A clue to understanding al-Shabaab, and why it has such influence, is in its name. It means “The Youth” in Arabic. Somalia is a nation of 8 million and one of the poorest in the world. The vast majority of people here are under the age of 20. Although the Somali people have a proud history of nomadism, drought and food shortages have forced millions off the land they once shared with their beloved camels and endless skies.

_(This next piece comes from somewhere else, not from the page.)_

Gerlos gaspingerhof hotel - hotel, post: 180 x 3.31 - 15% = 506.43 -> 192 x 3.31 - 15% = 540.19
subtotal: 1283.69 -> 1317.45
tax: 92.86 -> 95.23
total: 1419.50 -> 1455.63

Somalia is now a part of the modern world where jobs and income matter — and jihadists are recruiting. Mostly unemployed, poor and disenchanted by corrupt governments, Somalian youths are relatively easy to manipulate. A story is told in the excellent study of Somalia by James Fergusson — The World’s Most Dangerous Place — of a group of schoolboys who were tempted into joining al-Shabaab by being given a piece of fruit every day.
CLAN WARFARE
The social and economic crisis in Somalia is exacerbated — and to some extent caused — by clan warfare. It was hardly surprising that a radical Islamist movement saw this cauldron of problems as a happy hunting ground for recruits. Al-Shabaab is undoubtedly strong. It is capable of press-ganging local recruits and attracting foreign jihadists. However, I have seen no evidence it is genuinely popular. The al-Shabaab-held village of Gobweyn was not a good place for me to make a judgment on this. Arriving in a cloud of dust in an armored car, and wearing a bright blue “Press” flakjacket and helmet is not the best way to find honest interviewees — in Somalia or anywhere else. The only man who would talk to me seemed nonchalant about our arrival and continued sitting by a roadside shack from the moment the soldiers and I arrived to when we left in another cloud of dust.
When I asked this grey-haired Somali about the al-Shabaab presence in Gobweyn he shrugged as if to dismiss the question.
“Al-Shabaab are everywhere,” he said through a translator. “They are here; they are in Mogadishu. And look what happened in Nairobi — they are there, too.”
An ambiguous response. It could have meant he condemned this widespread presence — or he could have been boasting about it. Maybe he was an innocent elder; maybe he was an al-Shabaab supporter.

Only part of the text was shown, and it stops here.